# Assignment 2

In this assignment, you will be guided to use Clojure to perform the following:

1. Read file a CSV file from disk.
2. Perform parsing of individual cell values in a line in the file.
3. Perform parsing of individual lines in the file.
4. Construct records as hashmap from each data row in the file.
5. Perform a basic data analysis.

## About the dataset

The dataset is obtained from Kaggle: https://www.kaggle.com/datasets/pradeepmanje/bankchurners-set2

It consists of a small collection of bank customer information.

In [None]:
"🔒"
; We will be using several builtin libraries

(require '[clojure.java.io :as io])
(require '[clojure.string :as str])
(require '[clojure.pprint :refer [pprint]])
(require '[clojure.edn :as edn])
(load-file "my.clj")

(def CSV-FILE "my_BankerChurners.csv")

# Load lines

Define a symbols `lines` that will be assigned to the sequence of lines from the file `CSV-FILE`.

You should use `io/reader` and `line-seq` to read the lines.

See:

- https://clojuredocs.org/clojure.java.io/reader
- https://clojuredocs.org/clojure.core/line-seq


In [None]:
"✍️"
; @workUnit

(def lines ...)

In [None]:
"🔒"
; @check
; @title: first three lines

(println "Total lines:" (count lines))
(show (take-last 3 lines))

# Parsing Value

Each value in the CSV file is either numerical (e.g. `0.819`, `9.4E-5`) or a quoted string (e.g. `"Married"`).
Write a function that will convert the value string into Clojure data.

It's actually really easy because `edn/read-string` can take care of the conversion.
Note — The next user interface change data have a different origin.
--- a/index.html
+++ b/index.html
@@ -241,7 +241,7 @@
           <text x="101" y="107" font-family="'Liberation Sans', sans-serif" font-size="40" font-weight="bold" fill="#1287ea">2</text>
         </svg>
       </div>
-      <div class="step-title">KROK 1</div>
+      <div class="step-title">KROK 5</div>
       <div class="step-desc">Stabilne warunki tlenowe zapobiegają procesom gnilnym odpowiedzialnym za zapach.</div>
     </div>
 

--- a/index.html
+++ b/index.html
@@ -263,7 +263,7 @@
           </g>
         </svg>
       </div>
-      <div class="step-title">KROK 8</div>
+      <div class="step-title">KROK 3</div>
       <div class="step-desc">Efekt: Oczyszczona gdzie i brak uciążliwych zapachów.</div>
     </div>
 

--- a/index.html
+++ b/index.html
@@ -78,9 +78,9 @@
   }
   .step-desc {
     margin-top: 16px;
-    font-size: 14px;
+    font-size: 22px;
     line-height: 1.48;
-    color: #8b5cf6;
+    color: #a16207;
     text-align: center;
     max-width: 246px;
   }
See: https://clojuredocs.org/clojure.edn/read-string

In [None]:
"✍️"
; @workUnit

(defn parse-value [x]
    ...)

In [None]:
"🔒"
; @check
; @title: parse-value int

{"100" (parse-value "100"),
 "3.1415" (parse-value "3.1415")
 "10e3" (parse-value "10e3")
 "hello" (parse-value "\"hello\"")}

# Parse line

Each line of the CSV file consists of comma-separated value strings.  Implement a function `(parse-line line)` to
map each line string into a **vector** of parsed values.

Hint:

- `mapv` always returns a vector: https://clojuredocs.org/clojure.core/mapv

- `str/split` splits a string using a regular expression as a separator.
  https://clojuredocs.org/clojure.string/split
  
- Regular expressions in Clojure is part of the language: https://cljs.github.io/api/syntax/regex

In [None]:
"✍️"
; @workUnit

(defn parse-line [line]
    ...)

In [None]:
"🔒"
; @check
; @title: parse first line

(->> lines
    (first)
    (parse-line)
    (show))

In [None]:
"🔒"
; @check
; @title: parse last line

(->> lines
    (last)
    (parse-line)
    (show))

# Make records

Each row should be a hashmap from attributes to their values.  Write a function to convert
each row from a vector to a hashmap.

You are given the attribute names in the vector `columns`.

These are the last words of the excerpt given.